TO DO
Give back the records below exactly, omitting the pictures.

-- RECORDED DATA follows --

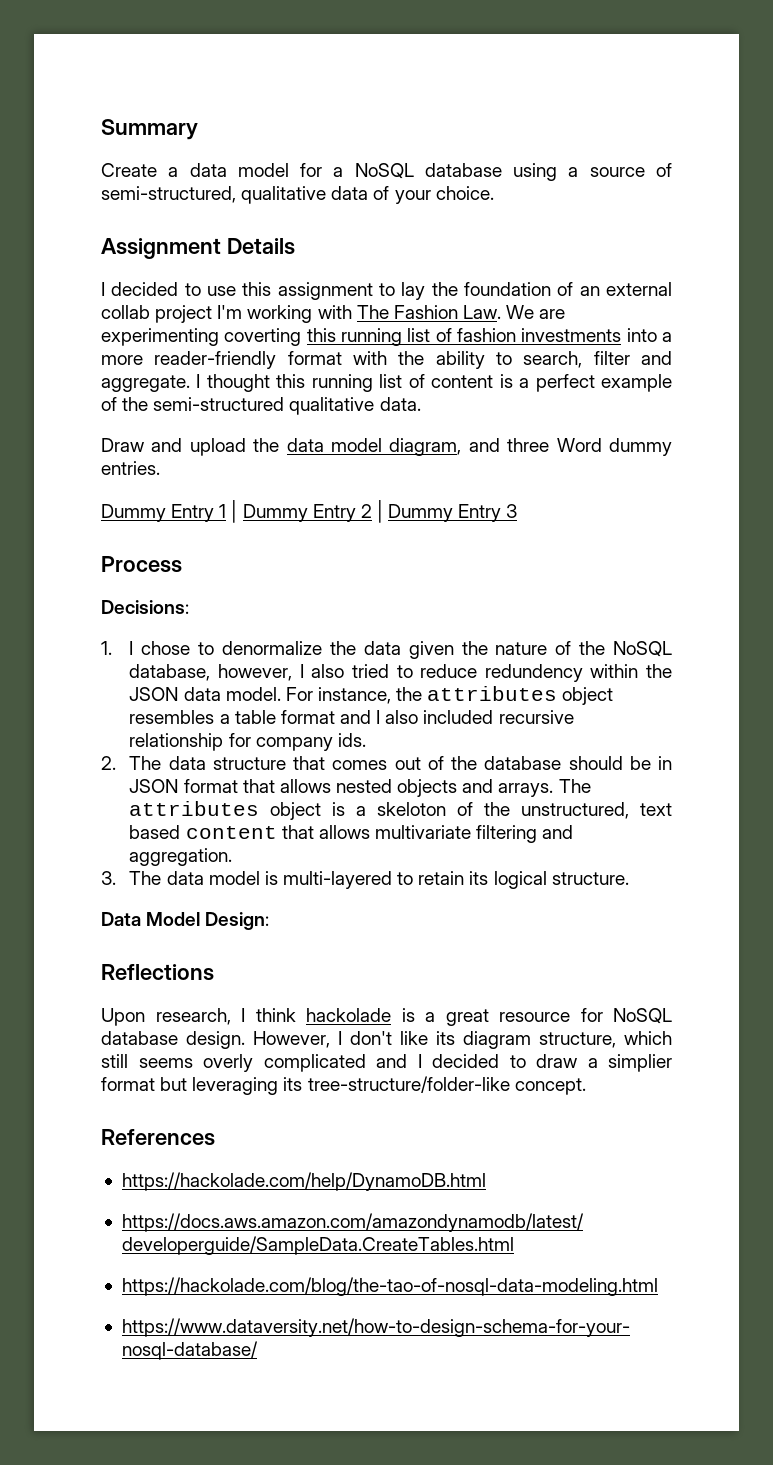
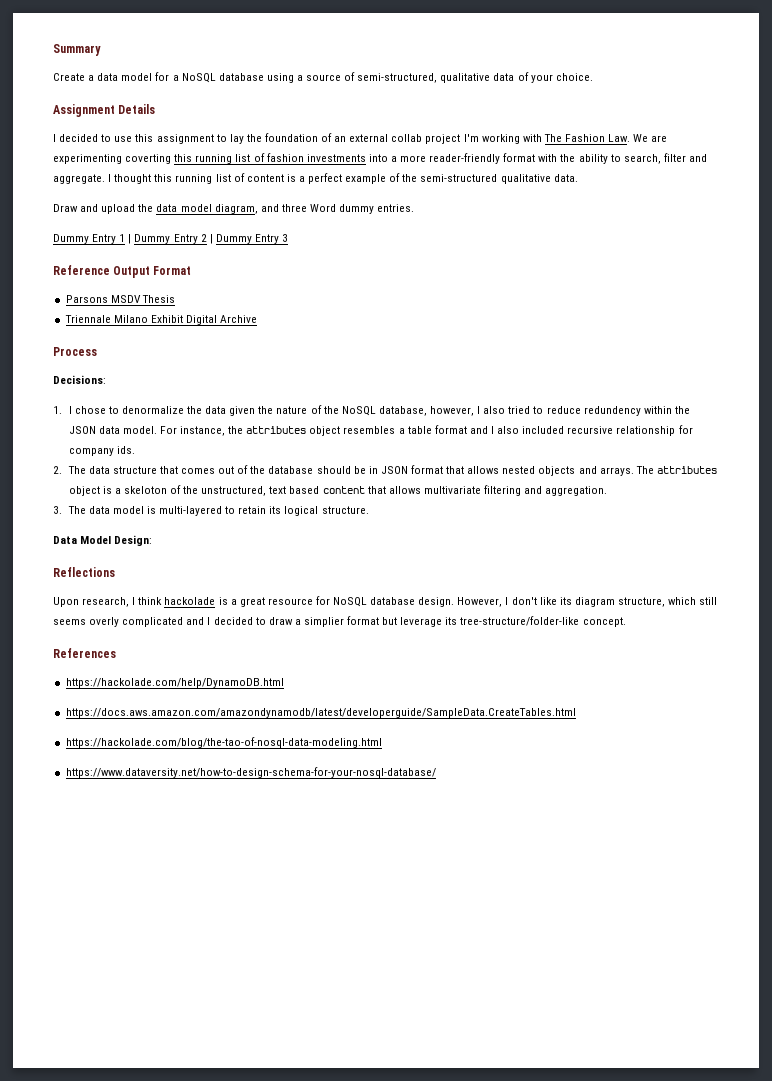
(518, 511) none -> [53,265,192,278] [65,295,175,303] [64,315,258,325] // Reference Output Format // Parsons MSDV Thesis // Triennale Milano Exhibit Digital Archive
[192,1077,279,1095] leveraging -> [400,617,443,627] leverage

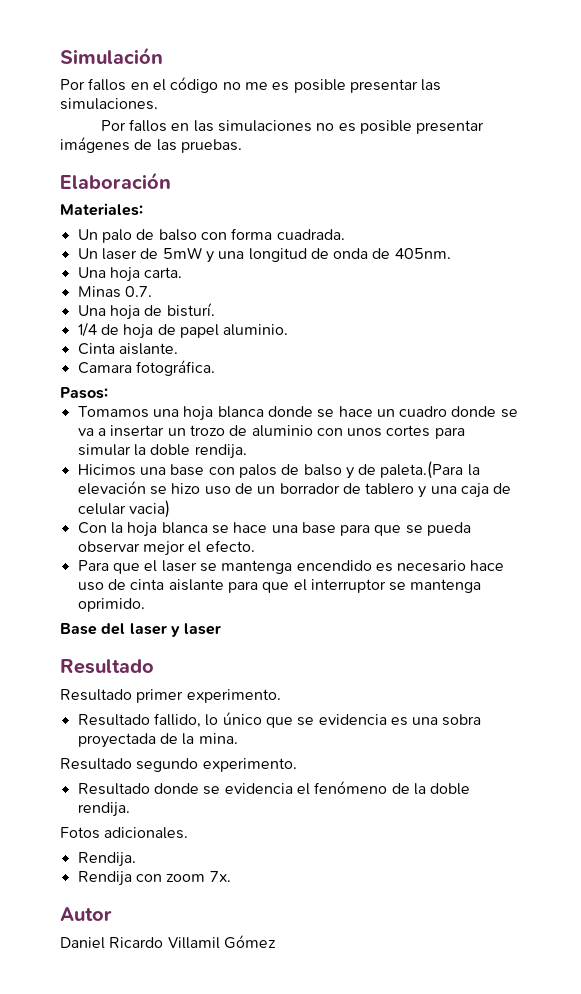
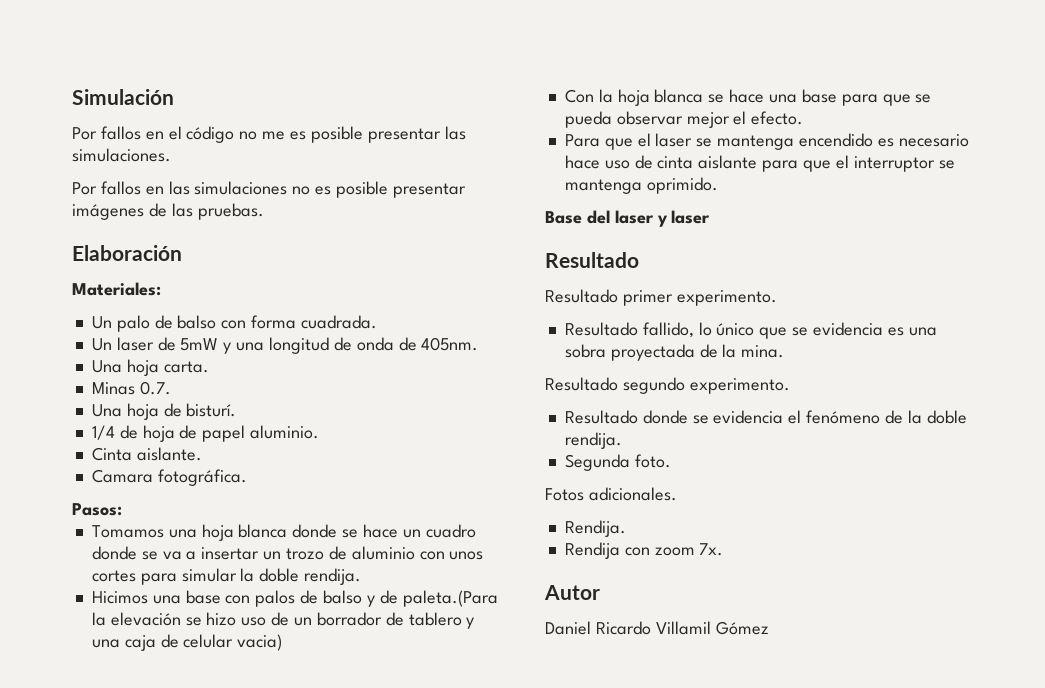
(130, 809) none -> [564,454,671,471] // Segunda foto.

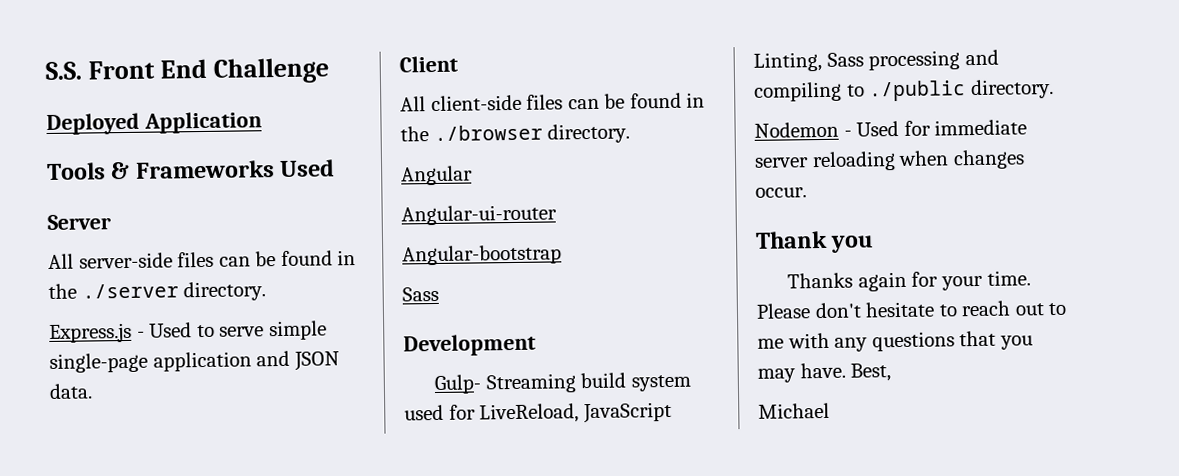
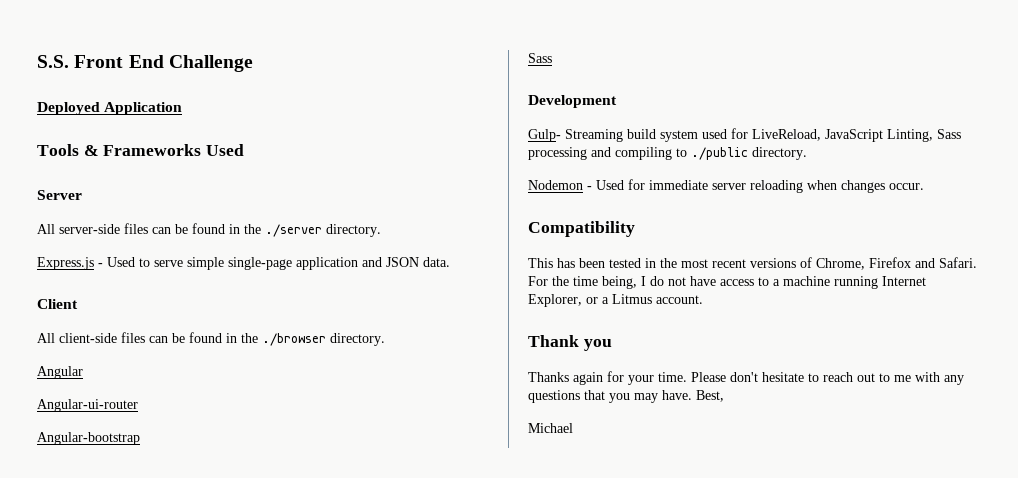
(807, 192) none -> [528,221,635,237] [528,257,977,270] [528,276,926,289] [528,294,703,307] // Compatibility // This has been tested in the most recent versions of Chrome, Firefox and Safari. For the time being, I do not have access to a machine running Internet Explorer, or a Litmus account.

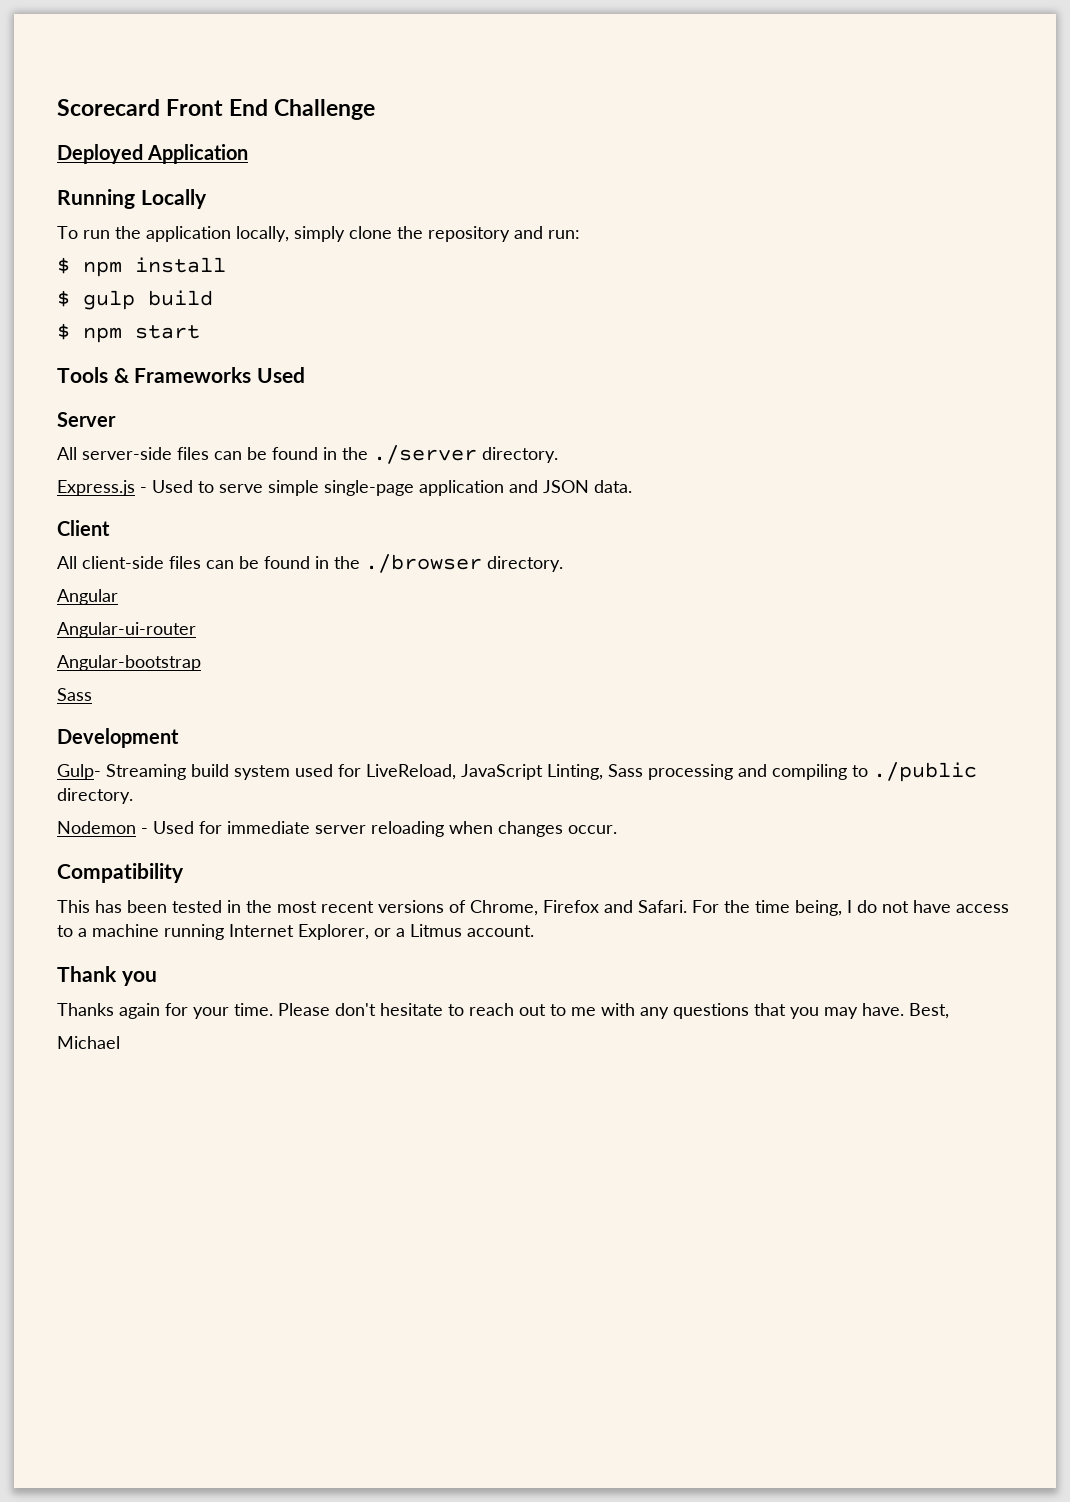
[37,55,69,68] S.S. -> [57,99,160,116] Scorecard
(183, 108) none -> [57,189,207,209] [57,226,580,242] [57,257,226,277] [57,290,213,310] [57,323,200,343] // Running Locally // To run the application locally, simply clone the repository and run: // $ npm install // $ gulp build // $ npm start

-- RECORDED DATA concluded --

PROBLEM SOLUTION
(518, 511) none -> [53,265,192,278] [65,295,175,303] [64,315,258,325] // Reference Output Format // Parsons MSDV Thesis // Triennale Milano Exhibit Digital Archive
[192,1077,279,1095] leveraging -> [400,617,443,627] leverage

(130, 809) none -> [564,454,671,471] // Segunda foto.

(807, 192) none -> [528,221,635,237] [528,257,977,270] [528,276,926,289] [528,294,703,307] // Compatibility // This has been tested in the most recent versions of Chrome, Firefox and Safari. For the time being, I do not have access to a machine running Internet Explorer, or a Litmus account.

[37,55,69,68] S.S. -> [57,99,160,116] Scorecard
(183, 108) none -> [57,189,207,209] [57,226,580,242] [57,257,226,277] [57,290,213,310] [57,323,200,343] // Running Locally // To run the application locally, simply clone the repository and run: // $ npm install // $ gulp build // $ npm start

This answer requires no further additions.